【書評】TYPOGRAPHY(タイポグラフィ)01 フォントをつくろう!/グラフィック社 | サンロフトの本とテレビの部屋

【書評】TYPOGRAPHY(タイポグラフィ)01 フォントをつくろう!/グラフィック社

【書評】TYPOGRAPHY(タイポグラフィ)01 フォントをつくろう!/グラフィック社


創刊号にふさわしく、最近のタイポグラフィ事情、フォントデザインの基礎、フォント作成ソフトの紹介等、一通りの情報が載っている。私の場合、10年近く遠ざかっていたのでありがたい。大まかには知っているつもりだったが、人もフォント事情もいつの間にか新しくなっていた。
Fontographer、OTEdit 、Fontlab Studioの記事に期待したが、もう少し詳しく知りたかった。また、その他のフォント作成ソフトについても簡単な紹介がある。


付録のモリサワ原図用紙は60mm。その昔のモリサワ賞の応募用紙もこれと同様B5判に6文字分配置されていた。しかし、文字サイズは石井賞と同じ48mm。石井賞は文字本体を描く内側の枠が44mmだったが、モリサワ賞はひとまわり大きい45.何mmという中途半端なサイズ。用紙がB1パネルに配置するための縮小版だったと考えれば、中途半端さもうなずける(違う理由かもしれないが)。

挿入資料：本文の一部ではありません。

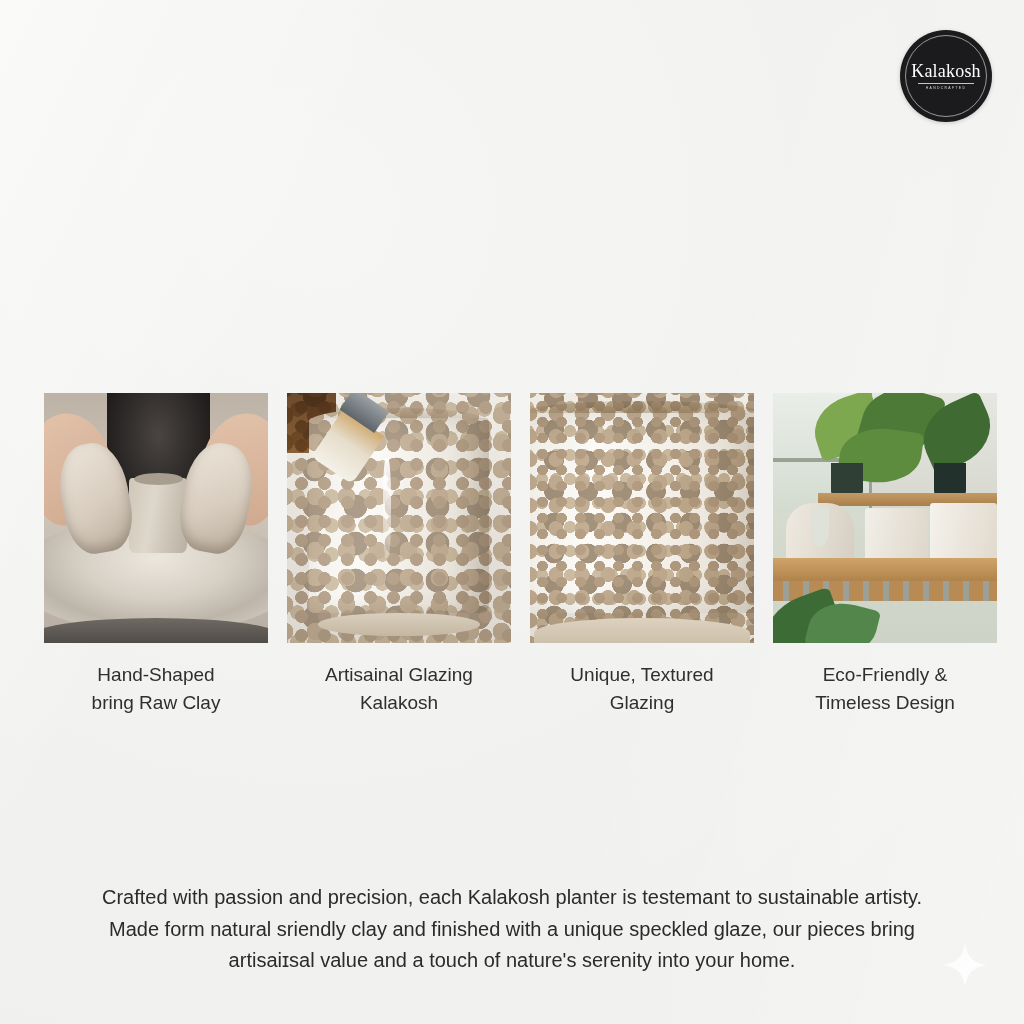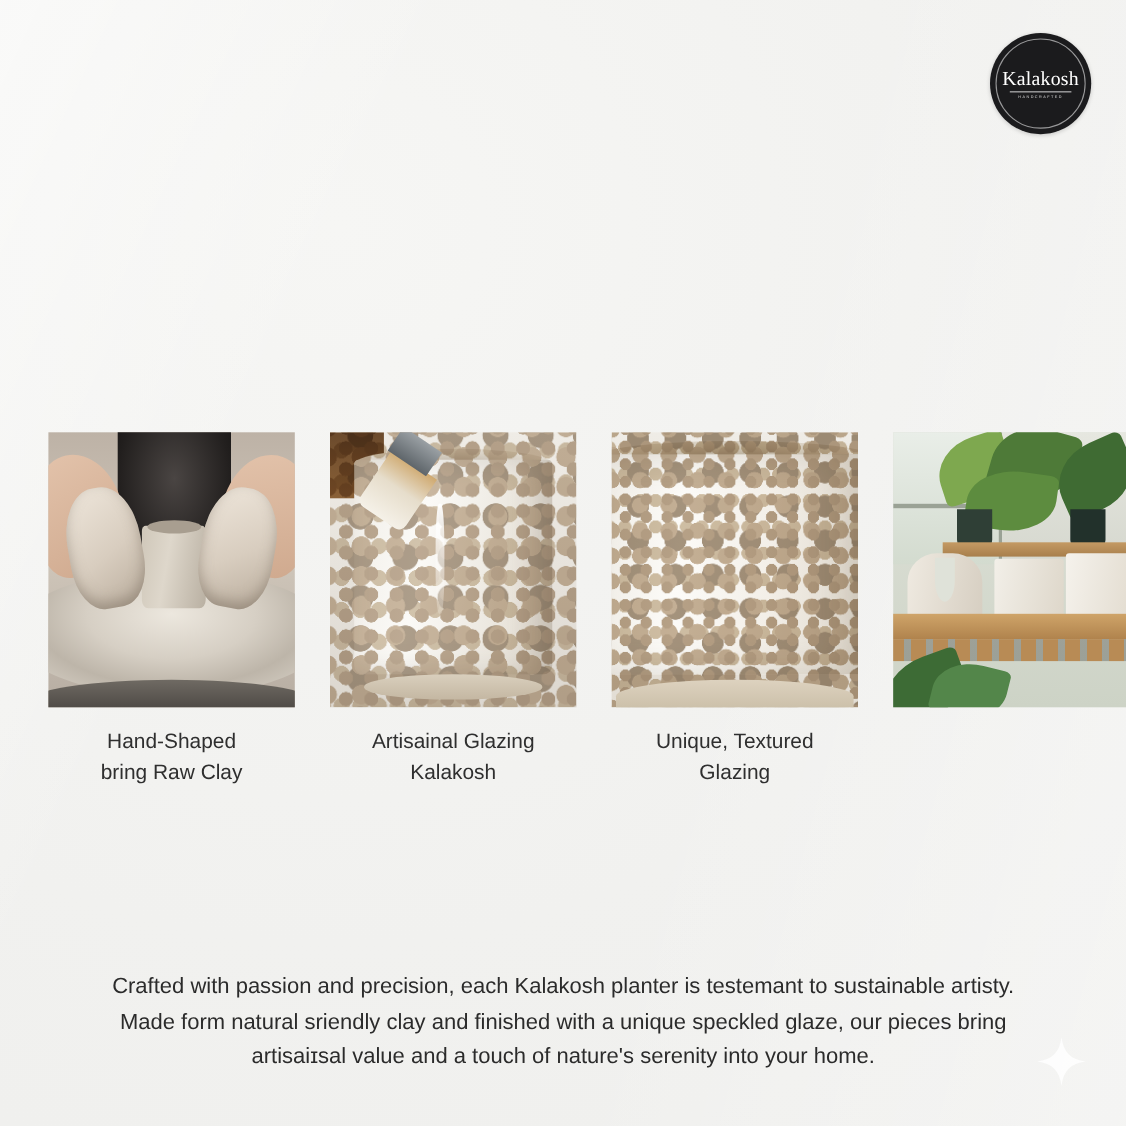--- a/index.html
+++ b/index.html
@@ -66,21 +66,21 @@
     font-family:"Liberation Serif", serif;
     font-size:74px; line-height:1;
     color:#1a1a1a;
     letter-spacing:0.5px;
   }
 
   
   .gallery {
     position:absolute; top:393px; left:44px;
     width:936px;
-    display:flex; gap:32px;
+    display:flex; gap:19px;
   }
   .card { width:224px; }
   .photo {
     width:224px; height:250px;
     overflow:hidden; position:relative;
     background:#ded9d2;
   }
   .caption {
     margin-top:18px;
     text-align:center;
@@ -361,20 +361,24 @@
         <div class="potA"></div>
           <div class="potB"></div>
         <div class="shelfTop"></div>
         <div class="uvase"></div>
         <div class="vmid"></div>
         <div class="vbig"></div>
         <div class="shelf"></div>
         <div class="leafA"></div>
           <div class="leafB"></div>
       </div>
+      <div class="caption">
+        <span>Eco-Friendly &amp;</span><br>
+        <span>Timeless Design</span>
+      </div>
     </div>
 
   </div>
 
   <div class="paragraph">
     <span>Crafted with passion and precision, each Kalakosh planter is testemant to sustainable artisty.</span>
     <span>Made form natural sriendly clay and finished with a unique speckled glaze, our pieces bring</span>
     <span>artisaiɪsal value and a touch of nature's serenity into your home.</span>
   </div>
 

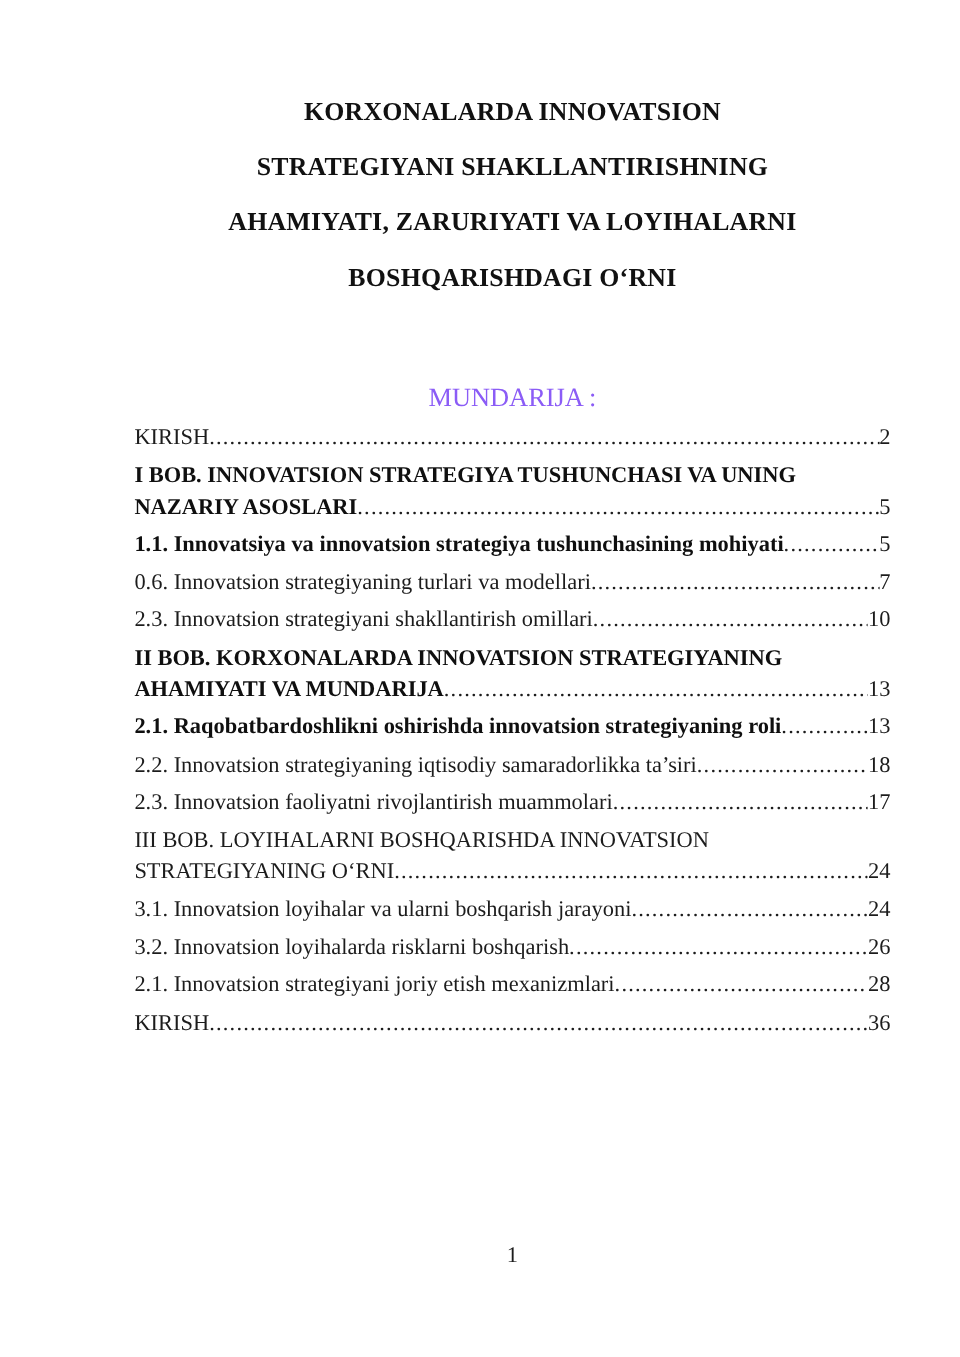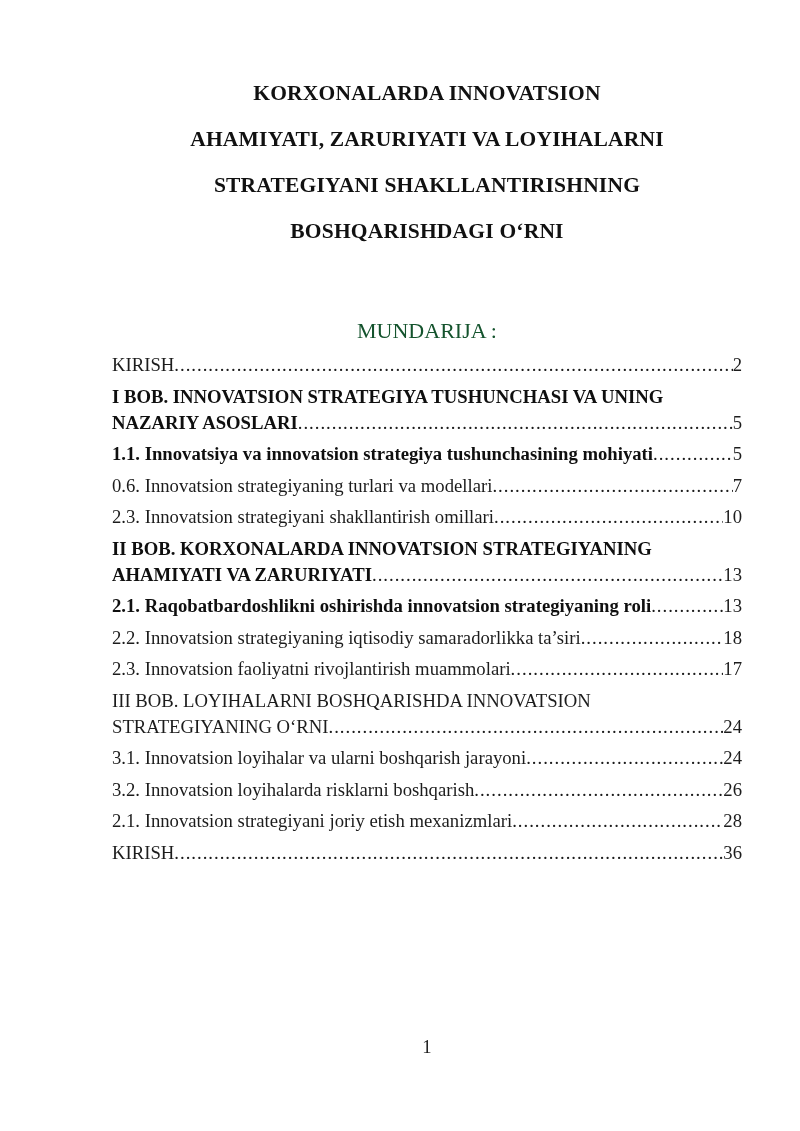--- a/index.html
+++ b/index.html
@@ -32,21 +32,21 @@
     letter-spacing: 0.2px;
     color: #111111;
   }
   .toc-heading {
     margin-top: 64px;
     margin-bottom: 8px;
     text-align: center;
     font-size: 22px;
     line-height: 26px;
     font-weight: 400;
-    color: #14532d;
+    color: #8b5cf6;
   }
   .toc-list {
     font-size: 18.7px;
     line-height: 26px;
     color: #1c1c1c;
   }
   .toc-entry {
     margin-bottom: 5.5px;
   }
   .toc-entry.bold .toc-line,
@@ -90,22 +90,22 @@
   }
 </style>
 </head>
 <body>
 
 <div class="page">
   <div class="content">
 
     <div class="doc-title">
       <div>KORXONALARDA INNOVATSION</div>
+      <div>STRATEGIYANI SHAKLLANTIRISHNING</div>
       <div>AHAMIYATI, ZARURIYATI VA LOYIHALARNI</div>
-      <div>STRATEGIYANI SHAKLLANTIRISHNING</div>
       <div>BOSHQARISHDAGI O‘RNI</div>
     </div>
 
     <div class="toc-heading">MUNDARIJA :</div>
 
     <div class="toc-list">
         <div class="toc-entry">
           <div class="toc-line toc-row">
             <span class="toc-text">KIRISH</span>
             <span class="toc-leader"></span>
@@ -137,21 +137,21 @@
         <div class="toc-entry">
           <div class="toc-line toc-row">
             <span class="toc-text">2.3. Innovatsion strategiyani shakllantirish omillari</span>
             <span class="toc-leader"></span>
             <span class="toc-page">10</span>
           </div>
         </div>
         <div class="toc-entry bold">
           <div class="toc-line">II BOB. KORXONALARDA INNOVATSION STRATEGIYANING</div>
           <div class="toc-line toc-row">
-            <span class="toc-text">AHAMIYATI VA ZARURIYATI</span>
+            <span class="toc-text">AHAMIYATI VA MUNDARIJA</span>
             <span class="toc-leader"></span>
             <span class="toc-page">13</span>
           </div>
         </div>
         <div class="toc-entry bold">
           <div class="toc-line toc-row">
             <span class="toc-text">2.1. Raqobatbardoshlikni oshirishda innovatsion strategiyaning roli</span>
             <span class="toc-leader"></span>
             <span class="toc-page">13</span>
           </div>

次号は2012年秋でタイトルは「フォント大特集」。掲載する情報も募集している。今年、何度目かのフォントブームがやってきたようである。
ブームの定義は難しいが、1968年の「タイポス」に始まるカナ文字デザインの体系化と、ナール、ゴナ等が出た頃が第1次ブームだろう。
80年代中盤、漢字の扱えるパソコンとパーソナルワープロの普及によって、一般人が明朝体、ゴシック体等の書体を意識するようになって第2次ブーム。80年代末、アウトラインフォントが出始め、92年頃にMacintoshの日本語ATMと漢字TrueTypeが出たあたりで一段落する。
90年代末頃、フォント作成が容易になって同人フォントブーム(第3次ブーム)が起こる。入れ替わるように、石井賞、モリサワ賞がその役割を終えた。
2010年代に入り、Webフォントと超高解像度ディスプレイの登場で、フォントを取り巻く状況が一変した。これが、第4次ブームの発端だと思う。